From mboxrd@z Thu Jan  1 00:00:00 1970
Return-Path: <linux-xfs-owner@vger.kernel.org>
Received: from ipmail06.adl2.internode.on.net ([150.101.137.129]:4265 "EHLO
        ipmail06.adl2.internode.on.net" rhost-flags-OK-OK-OK-OK)
        by vger.kernel.org with ESMTP id S965157AbcJRWSy (ORCPT
        <rfc822;linux-xfs@vger.kernel.org>); Tue, 18 Oct 2016 18:18:54 -0400
Date: Wed, 19 Oct 2016 09:18:49 +1100
From: Dave Chinner <david@fromorbit.com>
Subject: Re: [PATCH 1/2] xfs: use rhashtable to track buffer cache
Message-ID: <20161018221849.GD23194@dastard>
References: <1476821653-2595-1-git-send-email-dev@lynxeye.de>
 <1476821653-2595-2-git-send-email-dev@lynxeye.de>
MIME-Version: 1.0
Content-Type: text/plain; charset=us-ascii
Content-Disposition: inline
In-Reply-To: <1476821653-2595-2-git-send-email-dev@lynxeye.de>
Sender: linux-xfs-owner@vger.kernel.org
List-ID: <linux-xfs.vger.kernel.org>
List-Id: xfs
To: Lucas Stach <dev@lynxeye.de>
Cc: linux-xfs@vger.kernel.org

On Tue, Oct 18, 2016 at 10:14:12PM +0200, Lucas Stach wrote:
> On filesystems with a lot of metadata and in metadata intensive workloads
> xfs_buf_find() is showing up at the top of the CPU cycles trace.
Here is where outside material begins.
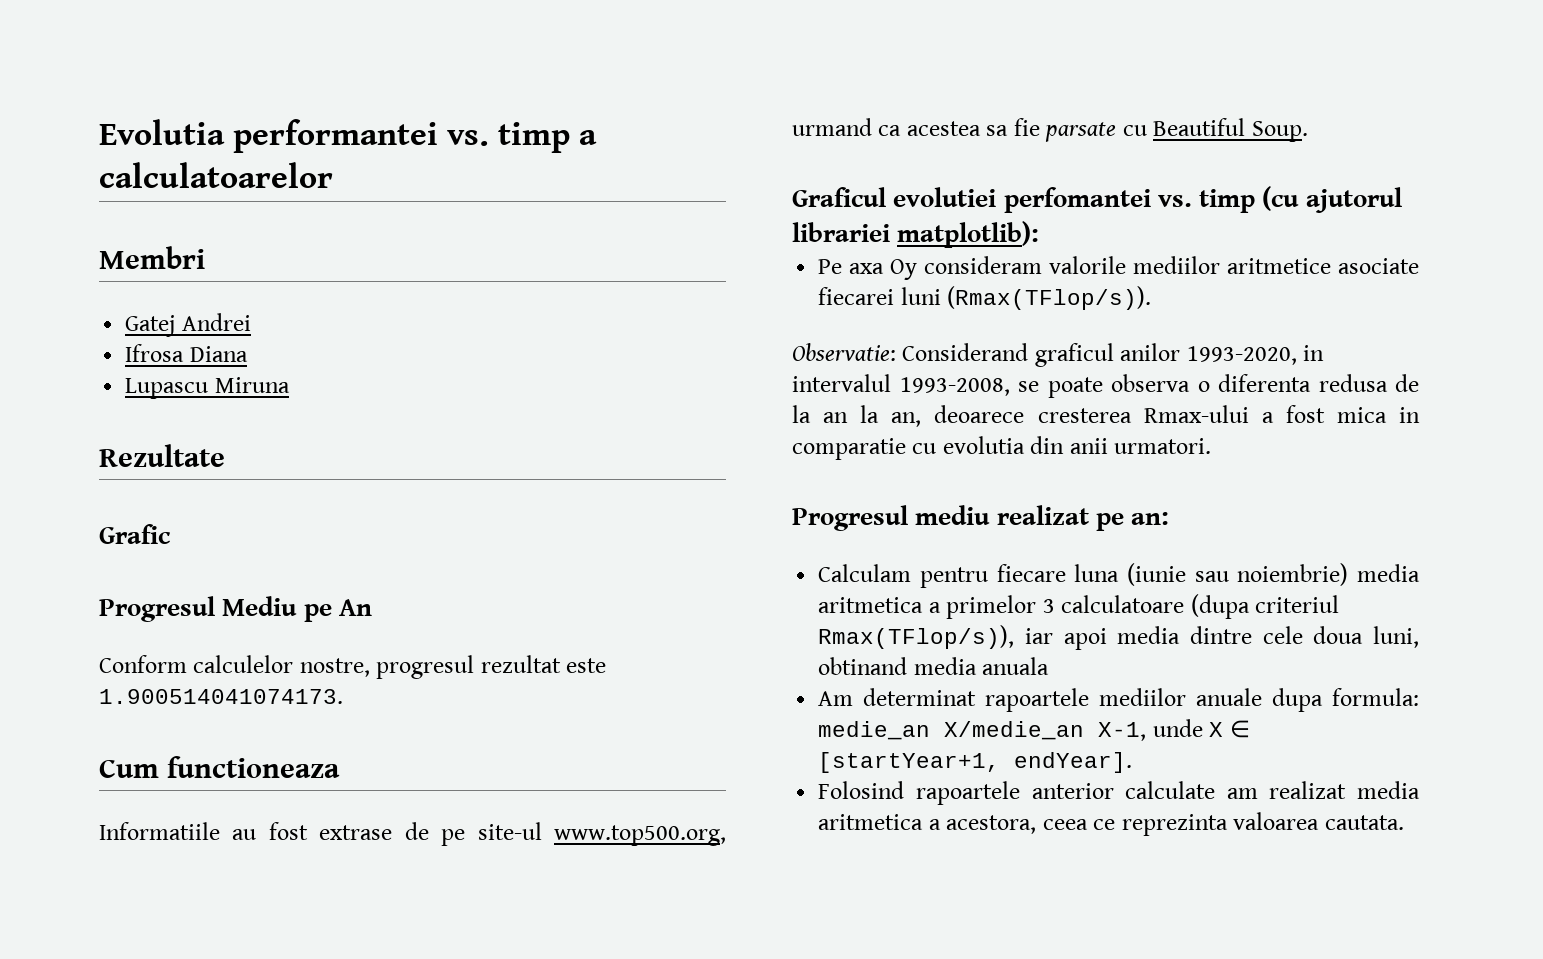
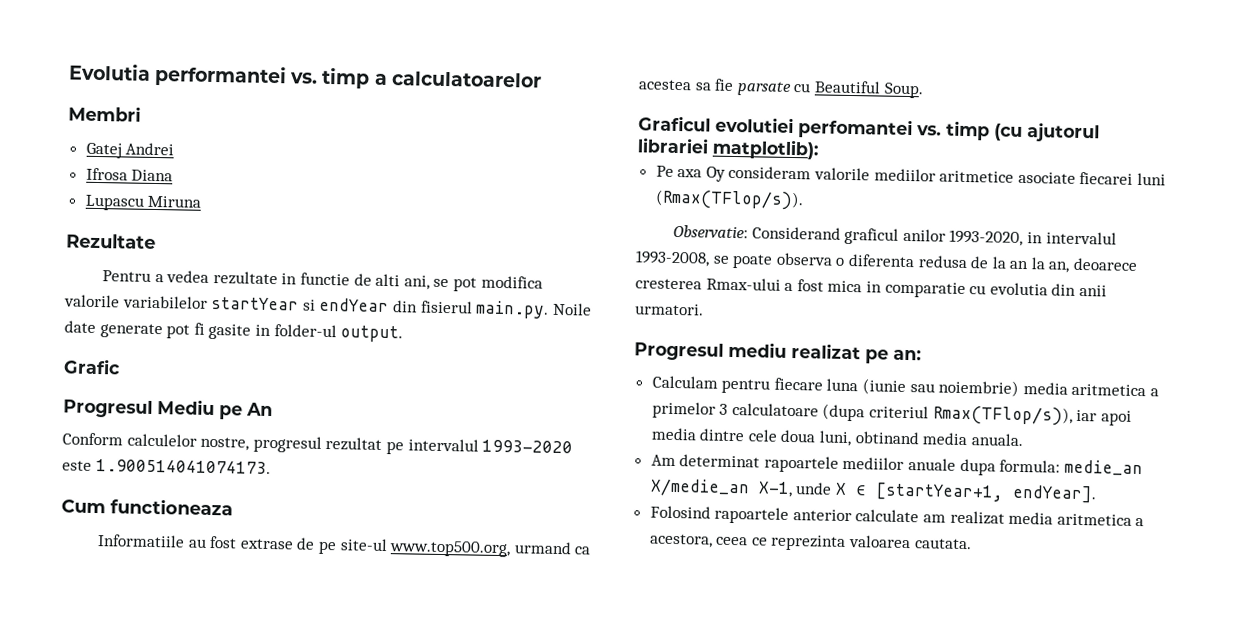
(225, 455) none -> [102,270,543,292] [64,294,592,319] [64,320,404,343] // Pentru a vedea rezultate in functie de alti ani, se pot modifica valorile variabilelor startYear si endYear din fisierul main.py. Noile date generate pot fi gasite in folder-ul output.
(561, 664) none -> [385,438,574,455] pe intervalul 1993-2020
[982,657,1050,675] anuala -> [970,433,1023,447] anuala.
Most of
> the CPU time is spent on CPU cache misses while traversing the rbtree.
> 
> As the buffer cache does not need any kind of ordering, but fast lookups
> a hashtable is the natural data structure to use. The rhashtable
> infrastructure provides a self-scaling hashtable implementation and
> allows lookups to proceed while the table is going through a resize
> operation.
> 
> This reduces the CPU-time spent for the lookups to 1/3 even for small
> filesystems with a relatively small number of cached buffers, with
> possibly much larger gains on higher loaded filesystems.
> 
> The minimum size of 4096 buckets was chosen as it was the size of the
> xfs buffer cache hash before it was converted to an rbtree.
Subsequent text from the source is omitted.